9. The scene-adaptive icicle detection method based on vehicle-mounted mobile monitoring as described in claim 8, characterized in that, The steps for generating graded alarm signals based on the location and confidence level of the icicles in the image include: Based on the position information of the icicle in the image and the pre-established coordinate mapping relationship, the position information of the icicle in the image is converted into the actual spatial position information of the icicle. Based on the actual spatial location information of the icicle and the preset data of the contact wire safety area, it is determined whether the actual spatial location of the icicle exceeds the boundary of the safety area, and the intrusion judgment result is obtained. Based on the actual spatial location information of the icicle and the location data of the center line of the contact network, the distance between the actual spatial location of the icicle and the center line of the contact network is calculated, and it is determined whether the icicle is located directly above the contact network, thus obtaining the result of the direct-above determination. Based on the confidence level information, the detection reliability level is determined; Based on the intrusion limit judgment result, the direct upward judgment result, and the detection reliability level, a graded alarm signal is generated; the graded alarm signal includes an emergency alarm signal, a warning signal, and a prompt signal.

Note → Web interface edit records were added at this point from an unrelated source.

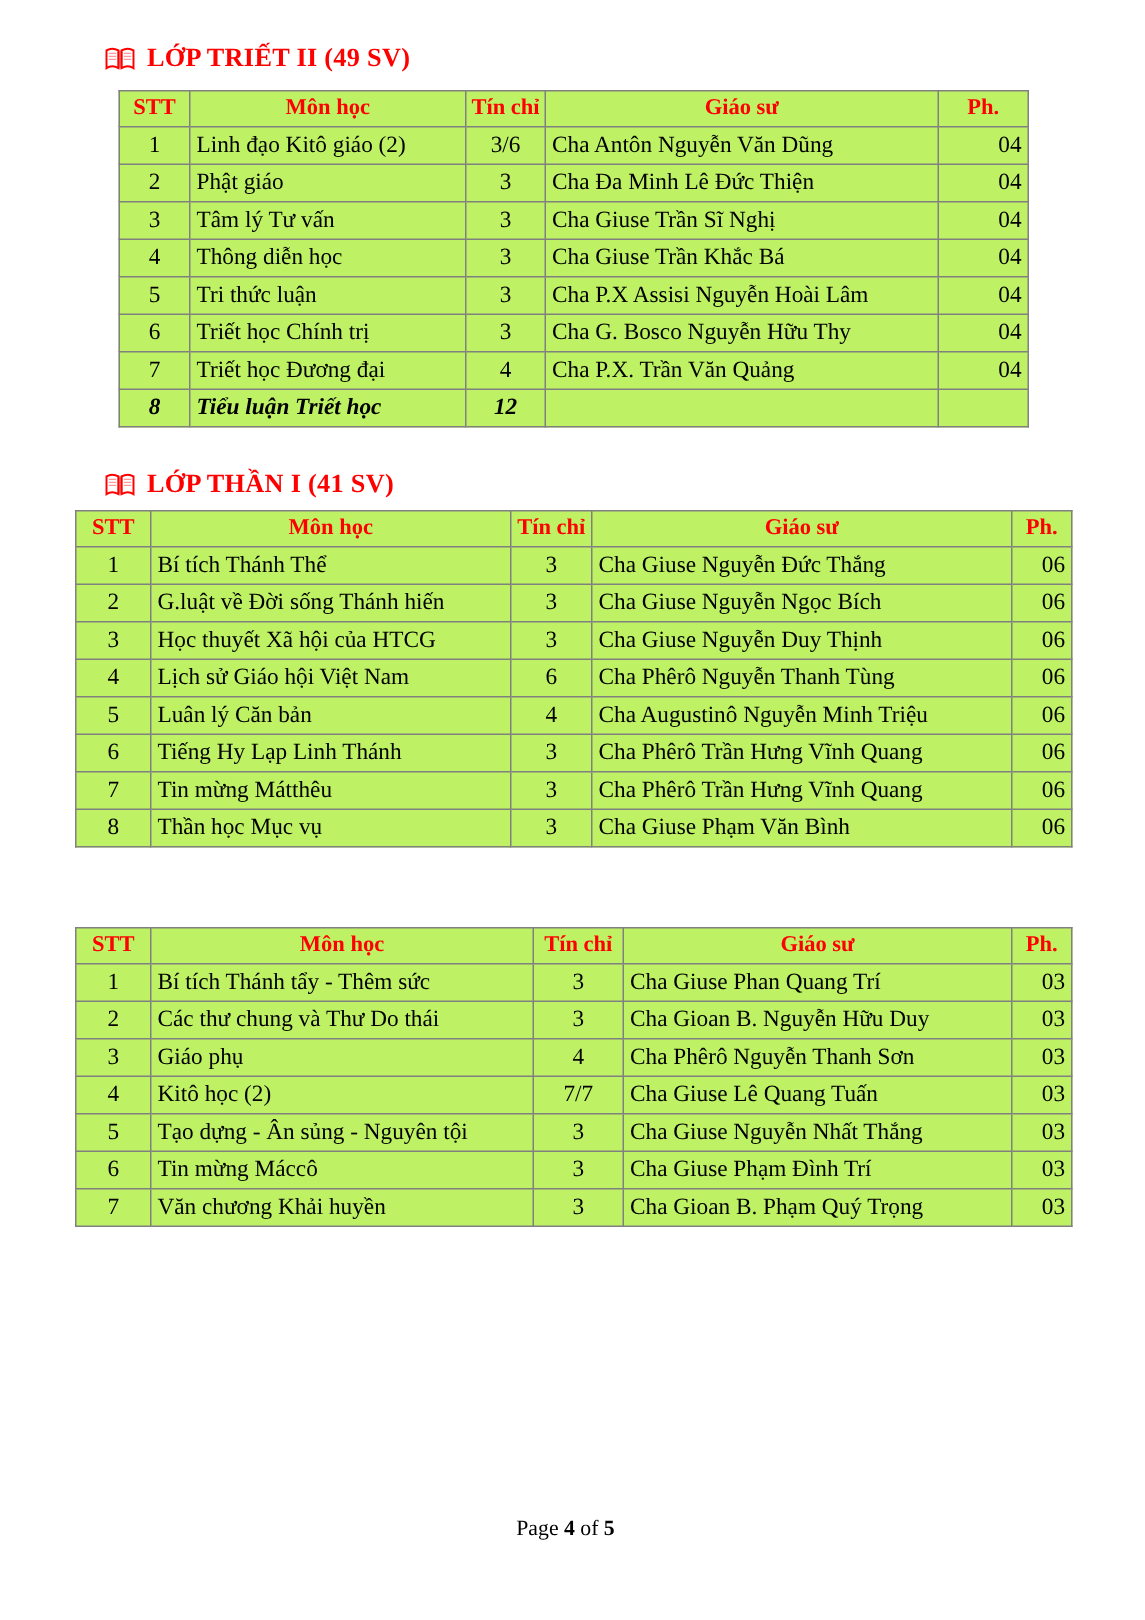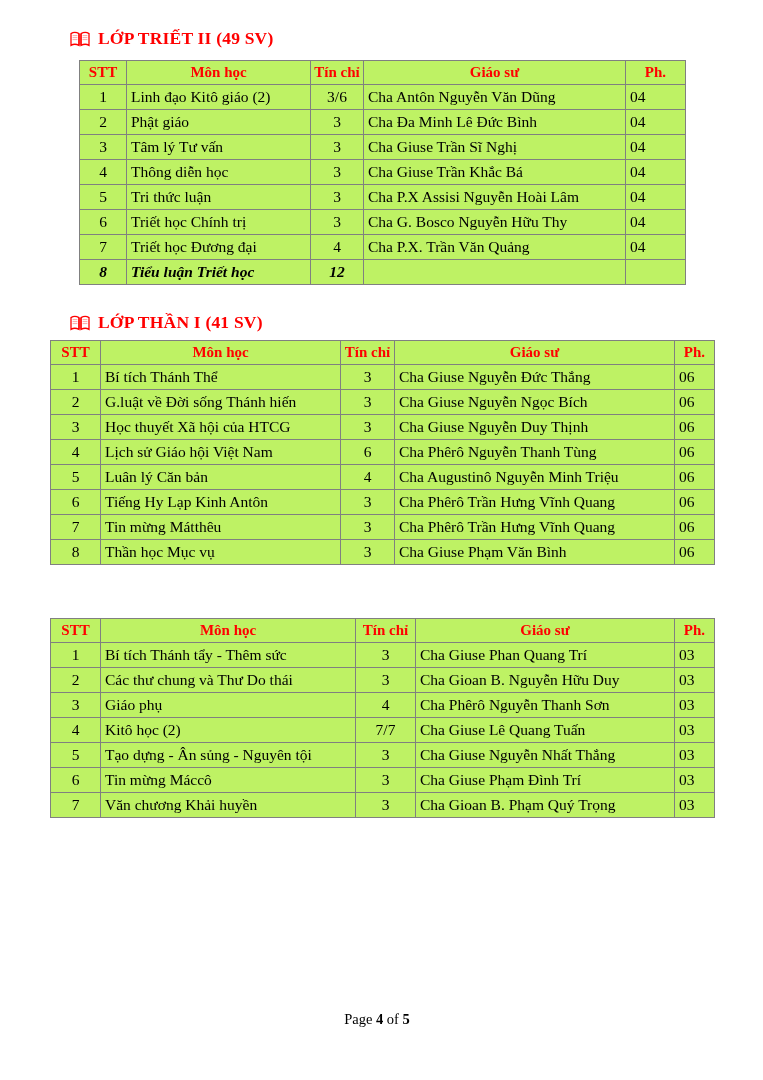--- a/index.html
+++ b/index.html
@@ -80,7 +80,7 @@
   td.c-mon { text-align: left; padding-left: 7px; }
   td.c-tin { text-align: center; }
   td.c-gs  { text-align: left; padding-left: 7px; }
-  td.c-ph  { text-align: left; }
+  td.c-ph  { text-align: right; }
   tr.emph td { font-weight: bold; font-style: italic; }
 
   

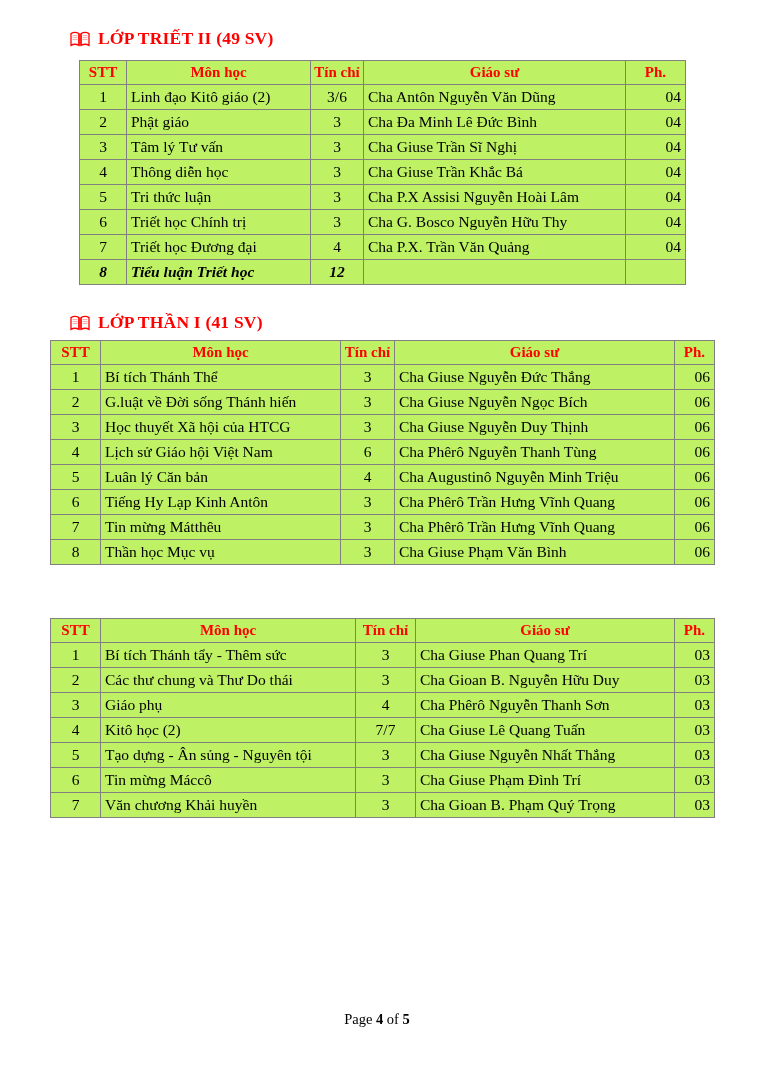--- a/index.html
+++ b/index.html
@@ -164,7 +164,7 @@
               <td class="c-stt">2</td>
               <td class="c-mon">Phật giáo</td>
               <td class="c-tin">3</td>
-              <td class="c-gs">Cha Đa Minh Lê Đức Bình</td>
+              <td class="c-gs">Cha Đa Minh Lê Đức Thiện</td>
               <td class="c-ph">04</td>
             </tr>
             <tr>

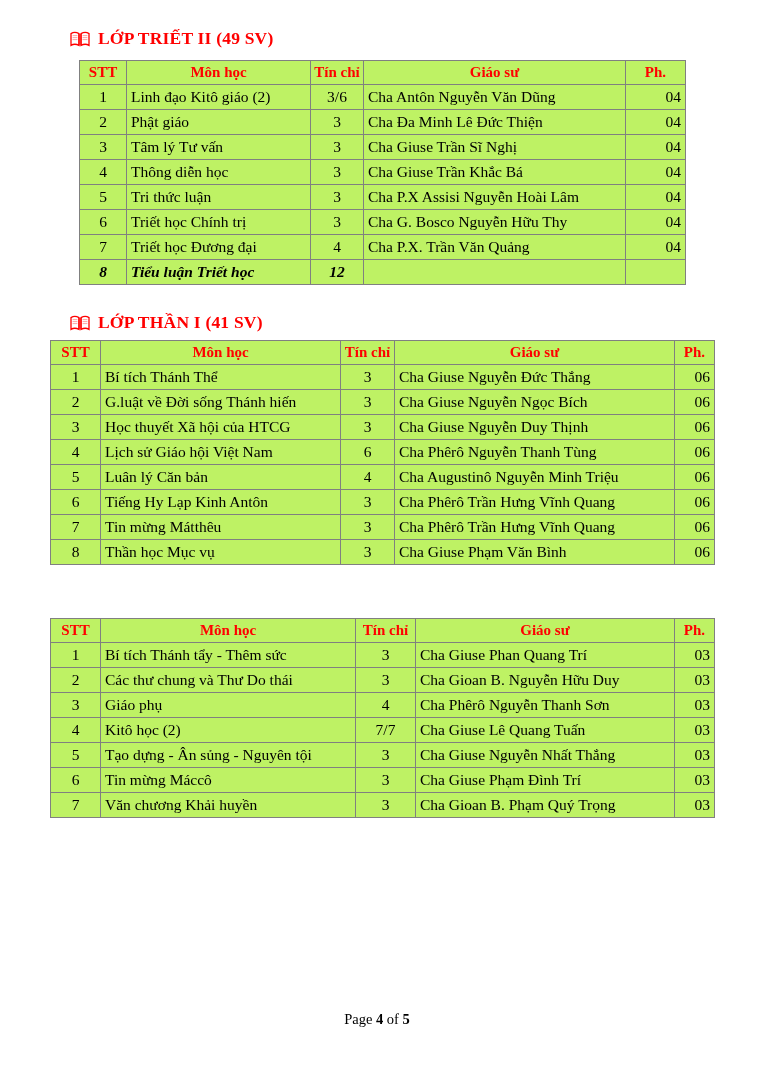--- a/index.html
+++ b/index.html
@@ -279,7 +279,7 @@
             </tr>
             <tr>
               <td class="c-stt">6</td>
-              <td class="c-mon">Tiếng Hy Lạp Kinh Antôn</td>
+              <td class="c-mon">Tiếng Hy Lạp Linh Thánh</td>
               <td class="c-tin">3</td>
               <td class="c-gs">Cha Phêrô Trần Hưng Vĩnh Quang</td>
               <td class="c-ph">06</td>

10. A scene-adaptive icicle detection system based on vehicle-mounted mobile monitoring, characterized in that, The scene-adaptive icicle detection system based on vehicle-mounted mobile monitoring includes: a memory, a processor, and a scene-adaptive icicle detection program based on vehicle-mounted mobile monitoring stored in the memory and executable on the processor. The scene-adaptive icicle detection program based on vehicle-mounted mobile monitoring is configured to implement the steps of the scene-adaptive icicle detection method based on vehicle-mounted mobile monitoring as described in any one of claims 1 to 9.